## WHAT YOU NEED TO DO
In the answer, each line must appear exactly as in the records, and no picture may appear.

Version difference data:

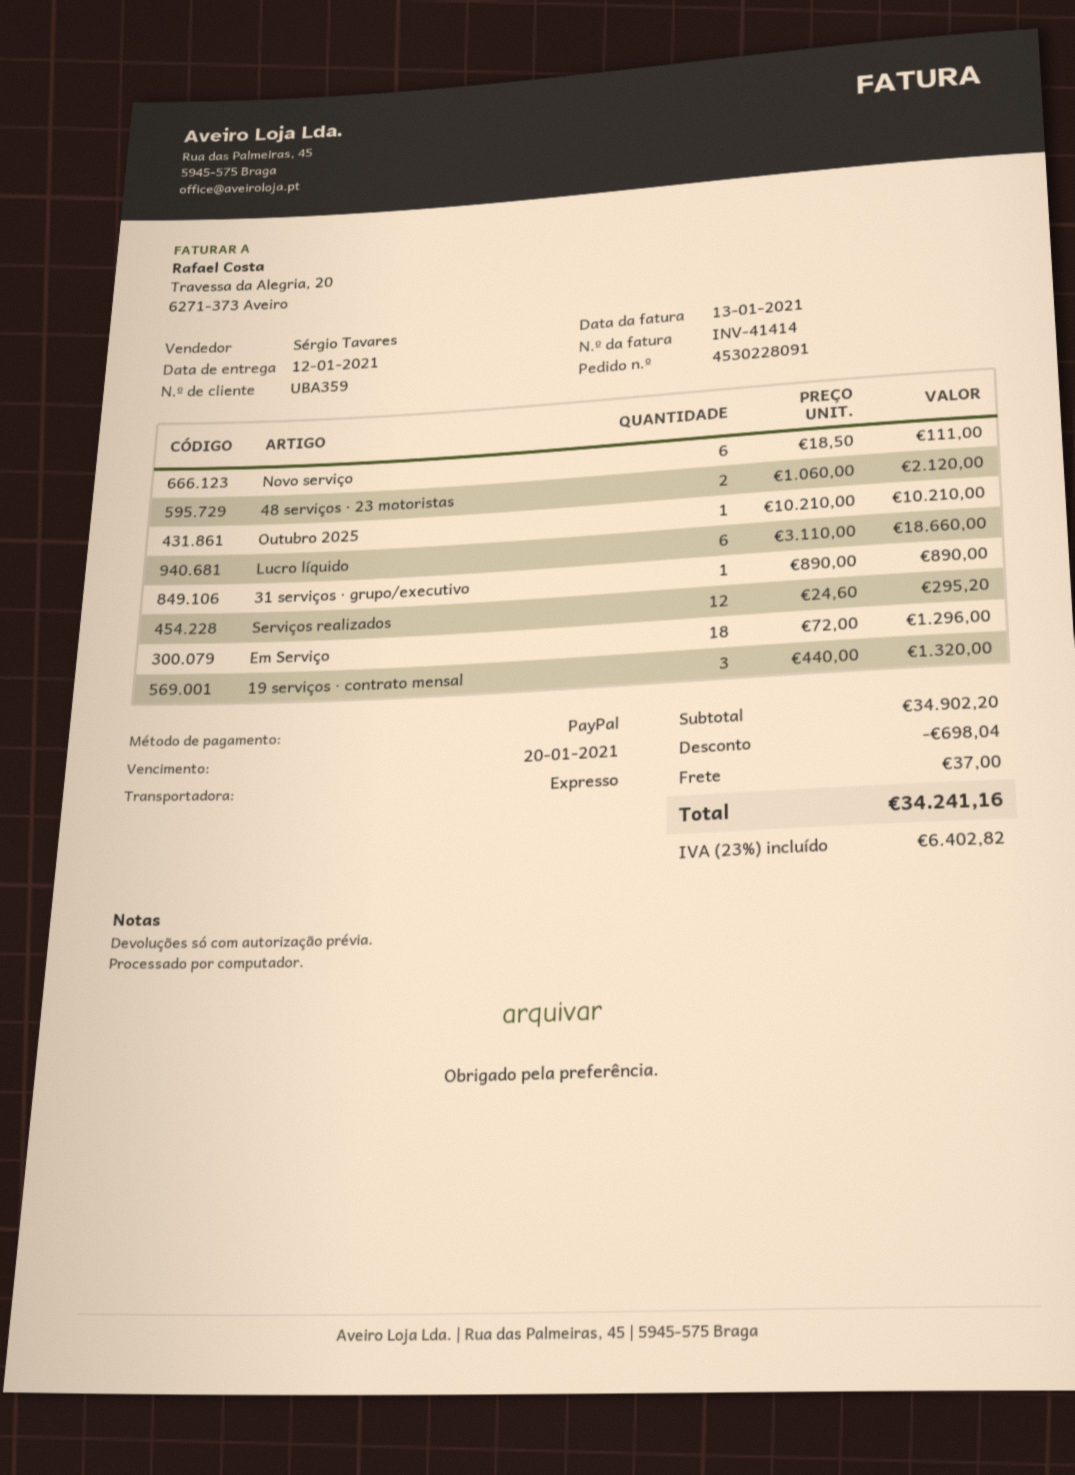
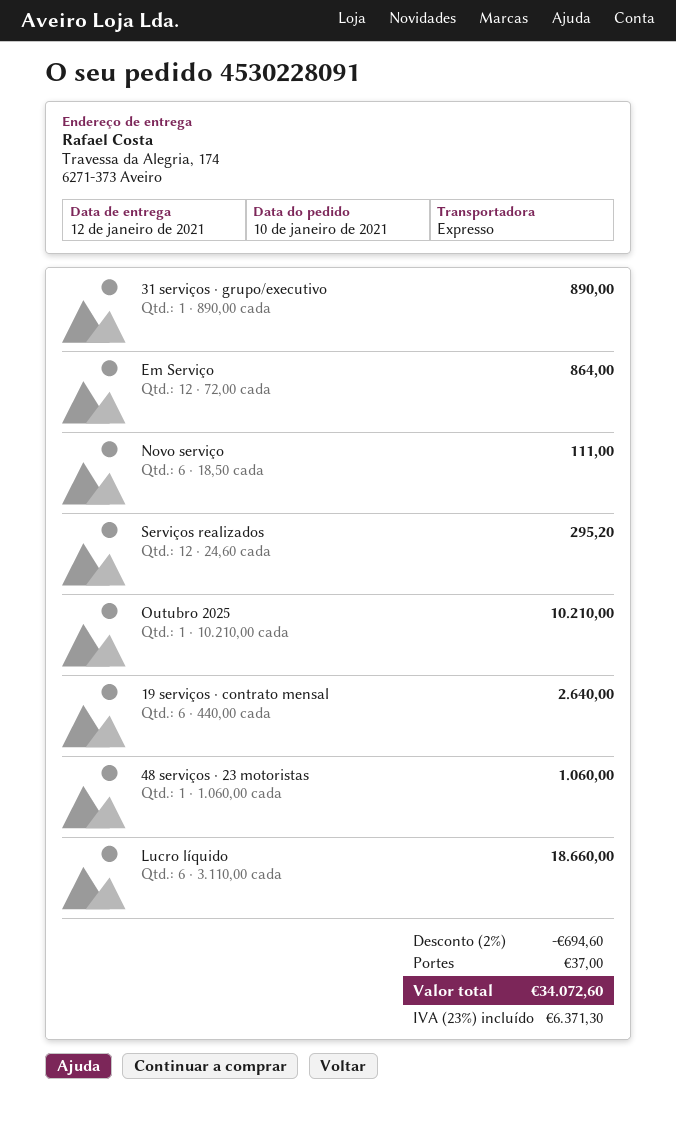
48 serviços · 23 motoristas: 2 x 1060.00 = 2120.00 -> 1 x 1060.00 = 1060.00
Em Serviço: 18 x 72.00 = 1296.00 -> 12 x 72.00 = 864.00
19 serviços · contrato mensal: 3 x 440.00 = 1320.00 -> 6 x 440.00 = 2640.00
discount: 698.04 -> 694.60
tax: 23% = 6402.82 -> 23% = 6371.30
total: 34241.16 -> 34072.60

## FINAL ANSWER
48 serviços · 23 motoristas: 2 x 1060.00 = 2120.00 -> 1 x 1060.00 = 1060.00
Em Serviço: 18 x 72.00 = 1296.00 -> 12 x 72.00 = 864.00
19 serviços · contrato mensal: 3 x 440.00 = 1320.00 -> 6 x 440.00 = 2640.00
discount: 698.04 -> 694.60
tax: 23% = 6402.82 -> 23% = 6371.30
total: 34241.16 -> 34072.60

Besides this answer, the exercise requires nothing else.